[Web page edit records]
====================

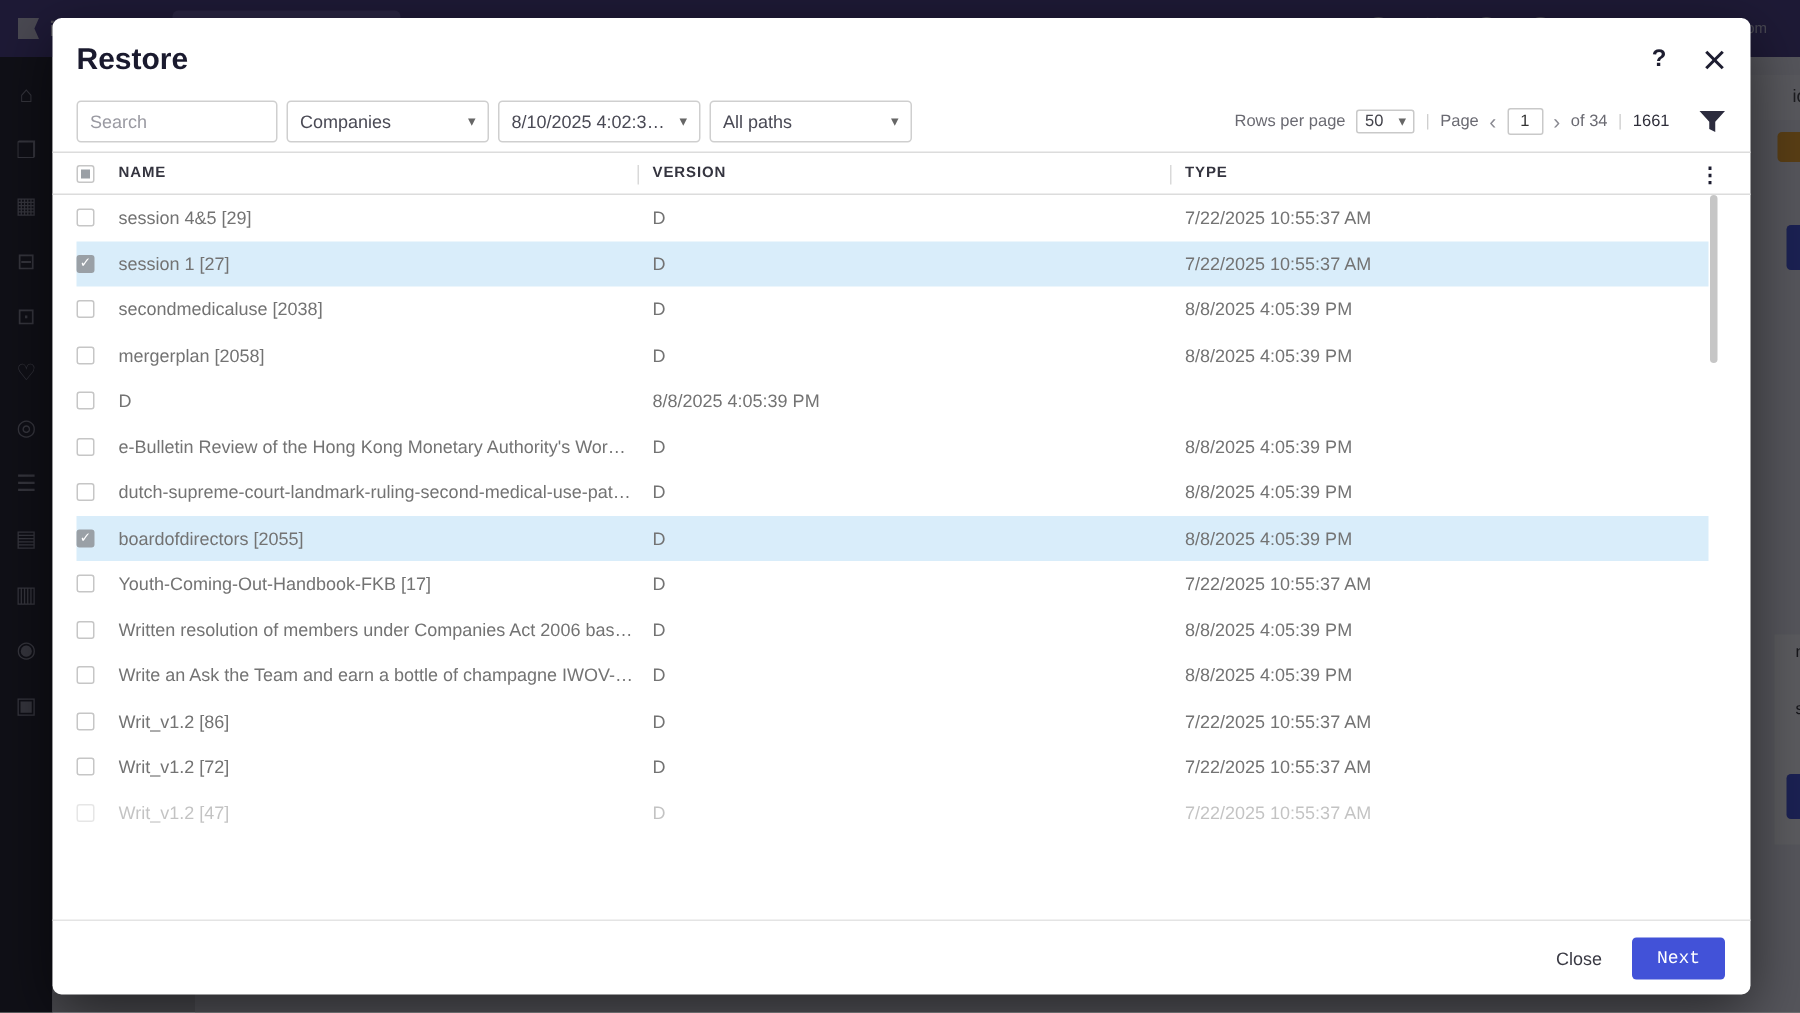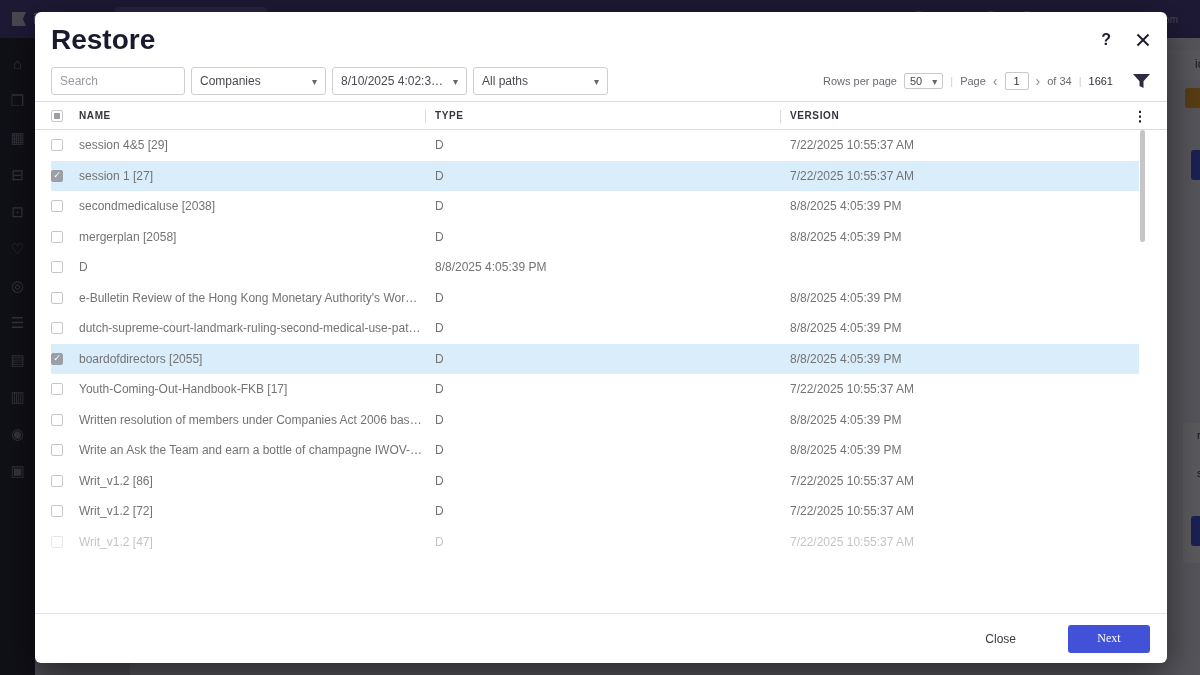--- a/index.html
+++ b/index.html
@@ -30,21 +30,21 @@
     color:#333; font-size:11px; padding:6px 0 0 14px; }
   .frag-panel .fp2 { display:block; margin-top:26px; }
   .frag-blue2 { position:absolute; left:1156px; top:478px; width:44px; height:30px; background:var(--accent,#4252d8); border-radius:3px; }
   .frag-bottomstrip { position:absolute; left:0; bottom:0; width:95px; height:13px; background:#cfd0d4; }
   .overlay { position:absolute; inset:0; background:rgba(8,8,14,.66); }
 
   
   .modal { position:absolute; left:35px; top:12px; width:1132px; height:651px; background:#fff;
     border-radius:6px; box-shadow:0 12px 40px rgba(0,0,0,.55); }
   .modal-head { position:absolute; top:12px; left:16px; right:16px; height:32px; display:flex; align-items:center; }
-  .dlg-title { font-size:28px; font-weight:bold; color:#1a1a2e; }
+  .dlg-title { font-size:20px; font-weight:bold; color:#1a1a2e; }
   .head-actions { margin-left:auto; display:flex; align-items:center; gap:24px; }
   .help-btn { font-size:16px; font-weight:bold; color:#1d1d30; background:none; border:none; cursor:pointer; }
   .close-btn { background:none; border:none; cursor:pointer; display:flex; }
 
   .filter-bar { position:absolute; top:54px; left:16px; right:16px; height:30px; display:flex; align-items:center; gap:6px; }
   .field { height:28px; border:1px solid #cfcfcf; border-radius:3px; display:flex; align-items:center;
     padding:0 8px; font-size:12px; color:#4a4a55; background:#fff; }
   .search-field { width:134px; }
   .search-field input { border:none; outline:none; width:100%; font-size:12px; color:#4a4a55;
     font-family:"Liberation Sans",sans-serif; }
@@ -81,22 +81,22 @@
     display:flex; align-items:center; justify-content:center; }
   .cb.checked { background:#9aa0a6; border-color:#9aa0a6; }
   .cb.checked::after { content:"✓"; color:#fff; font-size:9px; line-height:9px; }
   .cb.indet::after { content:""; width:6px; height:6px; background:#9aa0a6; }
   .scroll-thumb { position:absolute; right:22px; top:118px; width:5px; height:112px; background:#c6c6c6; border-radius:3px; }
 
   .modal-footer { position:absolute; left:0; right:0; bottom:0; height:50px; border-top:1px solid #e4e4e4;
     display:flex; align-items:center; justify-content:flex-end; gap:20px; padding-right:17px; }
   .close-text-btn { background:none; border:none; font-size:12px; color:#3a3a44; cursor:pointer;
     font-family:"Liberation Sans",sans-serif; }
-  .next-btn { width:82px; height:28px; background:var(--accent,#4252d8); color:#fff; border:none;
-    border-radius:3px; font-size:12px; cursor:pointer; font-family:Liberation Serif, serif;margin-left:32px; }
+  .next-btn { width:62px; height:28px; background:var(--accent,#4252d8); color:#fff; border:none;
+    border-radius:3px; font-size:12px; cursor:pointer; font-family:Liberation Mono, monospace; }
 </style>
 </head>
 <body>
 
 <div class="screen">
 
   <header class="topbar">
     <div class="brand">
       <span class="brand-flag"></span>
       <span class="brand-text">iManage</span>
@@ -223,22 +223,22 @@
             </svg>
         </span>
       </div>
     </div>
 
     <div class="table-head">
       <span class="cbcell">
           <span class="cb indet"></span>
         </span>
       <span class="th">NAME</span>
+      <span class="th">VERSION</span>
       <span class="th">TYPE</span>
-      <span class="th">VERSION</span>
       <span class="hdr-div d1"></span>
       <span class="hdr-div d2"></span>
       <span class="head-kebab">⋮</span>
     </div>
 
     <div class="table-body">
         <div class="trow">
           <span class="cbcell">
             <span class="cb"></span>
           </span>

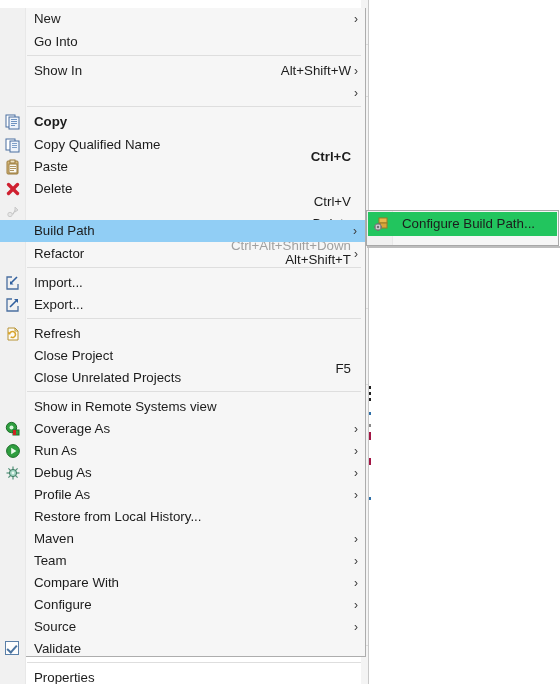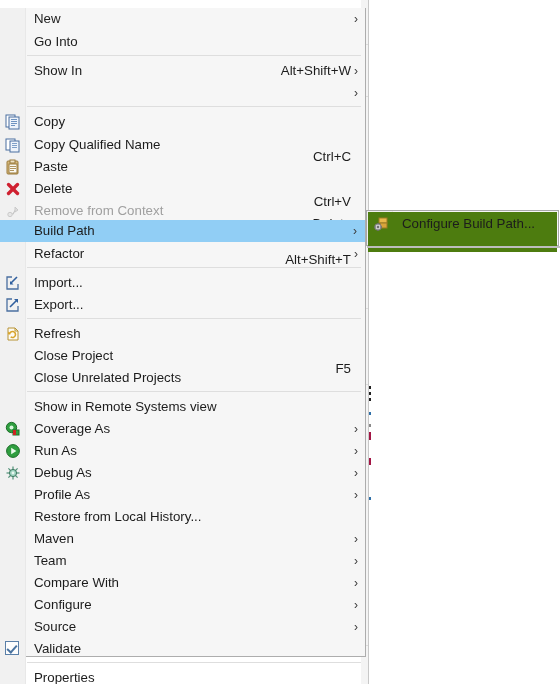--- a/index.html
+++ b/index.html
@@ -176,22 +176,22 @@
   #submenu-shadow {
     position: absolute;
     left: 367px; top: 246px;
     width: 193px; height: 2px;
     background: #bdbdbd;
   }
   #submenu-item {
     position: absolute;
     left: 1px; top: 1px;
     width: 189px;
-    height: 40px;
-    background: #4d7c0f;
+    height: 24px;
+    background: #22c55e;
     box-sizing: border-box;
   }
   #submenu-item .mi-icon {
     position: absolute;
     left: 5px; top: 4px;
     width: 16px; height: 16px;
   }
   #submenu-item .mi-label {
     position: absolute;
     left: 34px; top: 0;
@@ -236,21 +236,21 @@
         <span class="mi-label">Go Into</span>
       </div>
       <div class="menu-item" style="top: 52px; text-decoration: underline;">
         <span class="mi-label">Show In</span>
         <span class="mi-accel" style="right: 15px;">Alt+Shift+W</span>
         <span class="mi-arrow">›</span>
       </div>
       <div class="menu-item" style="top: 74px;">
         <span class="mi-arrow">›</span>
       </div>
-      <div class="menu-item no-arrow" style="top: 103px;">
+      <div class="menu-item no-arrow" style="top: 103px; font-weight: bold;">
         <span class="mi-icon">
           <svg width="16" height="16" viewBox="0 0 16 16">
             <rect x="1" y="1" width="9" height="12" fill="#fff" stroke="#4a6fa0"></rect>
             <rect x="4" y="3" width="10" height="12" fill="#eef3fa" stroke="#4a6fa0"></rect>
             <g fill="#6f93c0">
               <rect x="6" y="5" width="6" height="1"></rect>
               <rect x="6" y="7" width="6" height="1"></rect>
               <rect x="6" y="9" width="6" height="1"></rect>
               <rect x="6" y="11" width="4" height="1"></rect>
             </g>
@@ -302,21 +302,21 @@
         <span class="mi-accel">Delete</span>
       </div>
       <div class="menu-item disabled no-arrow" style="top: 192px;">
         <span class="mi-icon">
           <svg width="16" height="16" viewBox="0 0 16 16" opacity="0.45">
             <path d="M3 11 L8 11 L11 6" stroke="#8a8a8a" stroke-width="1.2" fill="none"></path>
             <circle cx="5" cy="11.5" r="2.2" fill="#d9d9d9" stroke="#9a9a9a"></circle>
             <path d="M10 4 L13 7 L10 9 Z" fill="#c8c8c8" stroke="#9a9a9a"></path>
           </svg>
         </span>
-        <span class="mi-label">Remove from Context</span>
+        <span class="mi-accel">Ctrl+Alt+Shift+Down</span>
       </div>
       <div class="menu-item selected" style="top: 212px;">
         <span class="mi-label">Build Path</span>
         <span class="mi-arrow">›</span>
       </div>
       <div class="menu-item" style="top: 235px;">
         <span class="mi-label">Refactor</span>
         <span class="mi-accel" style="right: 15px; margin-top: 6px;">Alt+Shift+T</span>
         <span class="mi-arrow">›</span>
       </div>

====================

→ Work request
Write out again exactly the lines from the start of the data above through the line containing "position:absolute; inset:0; background:rgba(8,8,14,.66);", inclusive, excluding any pictures.

→ Your response
--- a/index.html
+++ b/index.html
@@ -30,21 +30,21 @@
     color:#333; font-size:11px; padding:6px 0 0 14px; }
   .frag-panel .fp2 { display:block; margin-top:26px; }
   .frag-blue2 { position:absolute; left:1156px; top:478px; width:44px; height:30px; background:var(--accent,#4252d8); border-radius:3px; }
   .frag-bottomstrip { position:absolute; left:0; bottom:0; width:95px; height:13px; background:#cfd0d4; }
   .overlay { position:absolute; inset:0; background:rgba(8,8,14,.66); }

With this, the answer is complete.